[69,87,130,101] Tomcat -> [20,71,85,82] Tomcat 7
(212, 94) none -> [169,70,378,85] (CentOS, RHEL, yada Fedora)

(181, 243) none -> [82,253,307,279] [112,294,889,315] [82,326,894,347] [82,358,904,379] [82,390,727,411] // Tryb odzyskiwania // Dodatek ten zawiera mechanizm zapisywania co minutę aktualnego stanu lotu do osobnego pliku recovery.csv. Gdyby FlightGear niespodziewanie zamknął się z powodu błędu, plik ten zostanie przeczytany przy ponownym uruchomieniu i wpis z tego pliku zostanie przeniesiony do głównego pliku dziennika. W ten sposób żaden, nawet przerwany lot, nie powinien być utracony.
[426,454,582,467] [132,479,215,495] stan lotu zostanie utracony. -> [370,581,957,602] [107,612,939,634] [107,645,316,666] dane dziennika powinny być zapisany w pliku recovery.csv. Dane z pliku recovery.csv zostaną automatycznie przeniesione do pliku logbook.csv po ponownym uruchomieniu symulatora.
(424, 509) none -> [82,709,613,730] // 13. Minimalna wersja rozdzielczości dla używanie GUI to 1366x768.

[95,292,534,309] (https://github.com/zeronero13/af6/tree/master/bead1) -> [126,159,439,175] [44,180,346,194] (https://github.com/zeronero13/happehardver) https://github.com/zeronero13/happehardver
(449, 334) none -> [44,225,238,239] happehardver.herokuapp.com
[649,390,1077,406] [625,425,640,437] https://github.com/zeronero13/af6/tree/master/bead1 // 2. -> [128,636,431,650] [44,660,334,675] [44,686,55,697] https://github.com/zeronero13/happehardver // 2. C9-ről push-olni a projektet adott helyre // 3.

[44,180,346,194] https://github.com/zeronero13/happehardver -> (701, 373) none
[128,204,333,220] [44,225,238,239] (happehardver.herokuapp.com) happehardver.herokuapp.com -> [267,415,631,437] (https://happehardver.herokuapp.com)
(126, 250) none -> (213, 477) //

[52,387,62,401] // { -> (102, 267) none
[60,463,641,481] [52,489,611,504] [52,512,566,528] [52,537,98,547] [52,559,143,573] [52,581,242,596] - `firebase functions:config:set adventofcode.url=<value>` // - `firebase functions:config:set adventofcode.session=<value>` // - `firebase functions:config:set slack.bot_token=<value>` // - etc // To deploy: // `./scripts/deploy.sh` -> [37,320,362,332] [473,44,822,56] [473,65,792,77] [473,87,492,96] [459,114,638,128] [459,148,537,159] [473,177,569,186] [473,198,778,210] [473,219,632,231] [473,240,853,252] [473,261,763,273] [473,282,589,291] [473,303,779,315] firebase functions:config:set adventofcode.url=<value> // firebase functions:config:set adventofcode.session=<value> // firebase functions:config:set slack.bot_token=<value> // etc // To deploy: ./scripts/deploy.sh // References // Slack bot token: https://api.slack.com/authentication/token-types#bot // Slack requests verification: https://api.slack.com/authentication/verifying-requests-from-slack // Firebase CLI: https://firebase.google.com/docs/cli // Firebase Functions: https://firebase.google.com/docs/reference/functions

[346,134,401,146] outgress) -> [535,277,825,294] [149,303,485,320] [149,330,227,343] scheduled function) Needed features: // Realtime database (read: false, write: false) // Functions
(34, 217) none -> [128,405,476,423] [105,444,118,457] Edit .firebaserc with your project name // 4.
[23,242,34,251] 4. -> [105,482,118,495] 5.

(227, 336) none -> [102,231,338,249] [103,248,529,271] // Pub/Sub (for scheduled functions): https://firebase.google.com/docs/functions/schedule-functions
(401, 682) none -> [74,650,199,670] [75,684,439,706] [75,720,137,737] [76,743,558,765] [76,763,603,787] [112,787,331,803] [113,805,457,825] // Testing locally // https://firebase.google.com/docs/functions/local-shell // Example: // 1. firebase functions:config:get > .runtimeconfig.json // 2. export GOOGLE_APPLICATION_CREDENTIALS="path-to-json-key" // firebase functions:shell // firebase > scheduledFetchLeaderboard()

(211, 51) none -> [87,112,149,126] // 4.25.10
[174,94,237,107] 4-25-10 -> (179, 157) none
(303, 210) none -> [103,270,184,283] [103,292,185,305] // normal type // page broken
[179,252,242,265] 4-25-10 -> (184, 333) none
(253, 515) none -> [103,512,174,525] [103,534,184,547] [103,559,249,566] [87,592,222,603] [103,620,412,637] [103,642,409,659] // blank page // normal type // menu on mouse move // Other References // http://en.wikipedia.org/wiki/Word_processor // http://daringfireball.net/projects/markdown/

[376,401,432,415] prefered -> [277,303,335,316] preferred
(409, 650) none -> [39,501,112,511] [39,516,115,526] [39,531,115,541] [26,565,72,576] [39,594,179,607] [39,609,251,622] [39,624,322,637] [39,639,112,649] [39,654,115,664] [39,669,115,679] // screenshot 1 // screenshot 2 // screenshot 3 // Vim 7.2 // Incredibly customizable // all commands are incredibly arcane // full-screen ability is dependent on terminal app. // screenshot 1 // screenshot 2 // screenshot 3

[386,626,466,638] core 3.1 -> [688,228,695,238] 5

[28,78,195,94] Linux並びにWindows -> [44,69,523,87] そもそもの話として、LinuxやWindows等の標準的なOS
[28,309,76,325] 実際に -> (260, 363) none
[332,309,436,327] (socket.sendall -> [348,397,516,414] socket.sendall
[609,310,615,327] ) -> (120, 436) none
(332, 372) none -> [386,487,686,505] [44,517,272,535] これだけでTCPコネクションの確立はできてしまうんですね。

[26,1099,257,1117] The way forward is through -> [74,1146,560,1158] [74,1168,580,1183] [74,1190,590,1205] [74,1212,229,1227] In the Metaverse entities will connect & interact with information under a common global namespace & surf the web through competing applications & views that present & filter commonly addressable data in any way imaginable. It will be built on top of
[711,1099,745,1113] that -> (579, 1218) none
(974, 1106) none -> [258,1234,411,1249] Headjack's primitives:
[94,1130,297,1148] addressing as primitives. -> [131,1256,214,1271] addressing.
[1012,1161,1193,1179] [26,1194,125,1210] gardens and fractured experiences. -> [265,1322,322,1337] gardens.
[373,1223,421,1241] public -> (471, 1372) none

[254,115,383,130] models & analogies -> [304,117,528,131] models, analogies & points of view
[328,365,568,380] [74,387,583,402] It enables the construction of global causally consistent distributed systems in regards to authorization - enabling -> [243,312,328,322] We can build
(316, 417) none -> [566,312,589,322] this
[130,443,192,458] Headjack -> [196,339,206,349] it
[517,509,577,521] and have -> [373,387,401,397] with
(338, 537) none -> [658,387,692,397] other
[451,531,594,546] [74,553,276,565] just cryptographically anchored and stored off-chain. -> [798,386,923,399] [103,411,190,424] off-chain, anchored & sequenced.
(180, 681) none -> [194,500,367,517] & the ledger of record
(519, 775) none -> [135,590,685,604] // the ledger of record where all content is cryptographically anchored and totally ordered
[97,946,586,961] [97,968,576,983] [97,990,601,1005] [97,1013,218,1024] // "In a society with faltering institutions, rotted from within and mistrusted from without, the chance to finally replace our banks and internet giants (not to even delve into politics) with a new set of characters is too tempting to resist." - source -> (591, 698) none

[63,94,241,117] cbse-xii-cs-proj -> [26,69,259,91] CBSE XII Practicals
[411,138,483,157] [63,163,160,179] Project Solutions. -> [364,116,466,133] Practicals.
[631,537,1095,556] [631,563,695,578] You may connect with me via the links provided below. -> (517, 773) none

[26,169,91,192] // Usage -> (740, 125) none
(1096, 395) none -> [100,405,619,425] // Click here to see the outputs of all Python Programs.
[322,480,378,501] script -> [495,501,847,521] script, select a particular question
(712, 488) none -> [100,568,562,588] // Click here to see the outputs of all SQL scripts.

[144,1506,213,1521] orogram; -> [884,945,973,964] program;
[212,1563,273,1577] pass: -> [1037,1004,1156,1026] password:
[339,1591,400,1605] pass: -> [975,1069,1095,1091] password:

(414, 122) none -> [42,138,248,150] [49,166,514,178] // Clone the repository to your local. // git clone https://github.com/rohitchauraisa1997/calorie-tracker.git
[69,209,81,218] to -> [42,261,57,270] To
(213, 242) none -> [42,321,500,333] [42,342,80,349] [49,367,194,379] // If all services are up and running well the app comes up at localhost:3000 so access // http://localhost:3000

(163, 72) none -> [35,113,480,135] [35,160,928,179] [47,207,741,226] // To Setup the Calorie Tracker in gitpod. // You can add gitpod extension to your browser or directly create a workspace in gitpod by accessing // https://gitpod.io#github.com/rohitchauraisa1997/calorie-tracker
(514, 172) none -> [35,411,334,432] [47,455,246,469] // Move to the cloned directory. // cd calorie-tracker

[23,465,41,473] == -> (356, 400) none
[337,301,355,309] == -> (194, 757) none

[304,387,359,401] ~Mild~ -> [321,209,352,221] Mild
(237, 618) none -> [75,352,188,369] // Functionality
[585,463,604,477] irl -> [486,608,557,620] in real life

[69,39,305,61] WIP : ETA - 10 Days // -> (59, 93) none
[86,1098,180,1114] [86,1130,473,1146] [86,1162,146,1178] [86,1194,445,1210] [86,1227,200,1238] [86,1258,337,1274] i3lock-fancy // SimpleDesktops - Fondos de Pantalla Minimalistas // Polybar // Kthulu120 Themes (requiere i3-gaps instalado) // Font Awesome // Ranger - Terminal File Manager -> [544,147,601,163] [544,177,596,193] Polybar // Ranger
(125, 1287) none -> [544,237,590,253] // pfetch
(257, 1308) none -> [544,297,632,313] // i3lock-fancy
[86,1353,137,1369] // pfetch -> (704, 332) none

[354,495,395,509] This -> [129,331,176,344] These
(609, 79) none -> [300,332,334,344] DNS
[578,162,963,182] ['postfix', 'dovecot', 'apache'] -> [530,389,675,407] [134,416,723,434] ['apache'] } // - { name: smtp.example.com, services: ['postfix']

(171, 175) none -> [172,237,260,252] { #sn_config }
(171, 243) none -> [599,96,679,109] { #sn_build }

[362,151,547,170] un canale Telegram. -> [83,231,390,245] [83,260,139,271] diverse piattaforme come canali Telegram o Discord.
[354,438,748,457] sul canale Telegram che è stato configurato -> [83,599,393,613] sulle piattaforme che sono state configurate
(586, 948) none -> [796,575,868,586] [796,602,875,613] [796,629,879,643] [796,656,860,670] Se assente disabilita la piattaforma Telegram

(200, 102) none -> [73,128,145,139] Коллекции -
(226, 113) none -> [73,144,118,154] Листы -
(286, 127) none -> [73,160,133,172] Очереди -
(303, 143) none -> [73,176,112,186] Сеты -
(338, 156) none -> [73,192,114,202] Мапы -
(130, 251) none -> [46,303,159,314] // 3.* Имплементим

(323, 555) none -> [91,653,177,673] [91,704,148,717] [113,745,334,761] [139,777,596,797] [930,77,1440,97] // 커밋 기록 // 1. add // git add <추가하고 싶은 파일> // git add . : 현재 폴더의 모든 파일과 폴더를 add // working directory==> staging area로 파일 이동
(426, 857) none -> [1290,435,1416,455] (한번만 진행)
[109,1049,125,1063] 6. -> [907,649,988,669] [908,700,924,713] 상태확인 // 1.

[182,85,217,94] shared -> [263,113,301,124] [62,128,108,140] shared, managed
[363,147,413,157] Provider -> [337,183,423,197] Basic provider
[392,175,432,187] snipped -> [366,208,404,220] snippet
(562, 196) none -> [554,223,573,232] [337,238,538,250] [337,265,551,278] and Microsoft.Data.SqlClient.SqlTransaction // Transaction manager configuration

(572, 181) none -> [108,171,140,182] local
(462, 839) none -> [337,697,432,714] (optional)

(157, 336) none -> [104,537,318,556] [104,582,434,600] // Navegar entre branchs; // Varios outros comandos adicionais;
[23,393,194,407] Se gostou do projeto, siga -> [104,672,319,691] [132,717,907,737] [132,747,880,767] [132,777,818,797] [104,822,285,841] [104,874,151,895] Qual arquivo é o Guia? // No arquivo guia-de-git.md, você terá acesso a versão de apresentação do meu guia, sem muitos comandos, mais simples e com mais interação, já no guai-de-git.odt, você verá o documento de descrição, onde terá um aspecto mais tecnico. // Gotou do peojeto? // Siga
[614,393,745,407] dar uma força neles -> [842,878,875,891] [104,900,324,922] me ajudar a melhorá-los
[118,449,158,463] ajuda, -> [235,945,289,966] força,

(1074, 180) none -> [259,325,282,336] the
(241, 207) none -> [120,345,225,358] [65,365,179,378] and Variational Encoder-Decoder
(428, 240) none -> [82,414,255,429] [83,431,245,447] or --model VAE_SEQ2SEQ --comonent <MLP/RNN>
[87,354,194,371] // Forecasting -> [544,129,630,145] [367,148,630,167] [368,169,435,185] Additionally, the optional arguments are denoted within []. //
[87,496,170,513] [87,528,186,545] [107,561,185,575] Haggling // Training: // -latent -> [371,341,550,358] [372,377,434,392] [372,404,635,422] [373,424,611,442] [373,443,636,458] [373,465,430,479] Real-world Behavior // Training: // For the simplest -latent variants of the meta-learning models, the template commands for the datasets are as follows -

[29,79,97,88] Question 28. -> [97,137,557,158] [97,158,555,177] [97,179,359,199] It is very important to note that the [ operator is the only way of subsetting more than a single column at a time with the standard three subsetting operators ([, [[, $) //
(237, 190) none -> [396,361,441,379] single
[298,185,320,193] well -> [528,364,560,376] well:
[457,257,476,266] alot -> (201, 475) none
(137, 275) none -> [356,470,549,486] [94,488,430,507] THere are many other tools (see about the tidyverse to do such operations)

____________________

* **PROBLEM TO WORK ON**: Where a line above contains the word "herokuapp", copy that line.

* **EXERCISE ANSWER**:
(449, 334) none -> [44,225,238,239] happehardver.herokuapp.com
[128,204,333,220] [44,225,238,239] (happehardver.herokuapp.com) happehardver.herokuapp.com -> [267,415,631,437] (https://happehardver.herokuapp.com)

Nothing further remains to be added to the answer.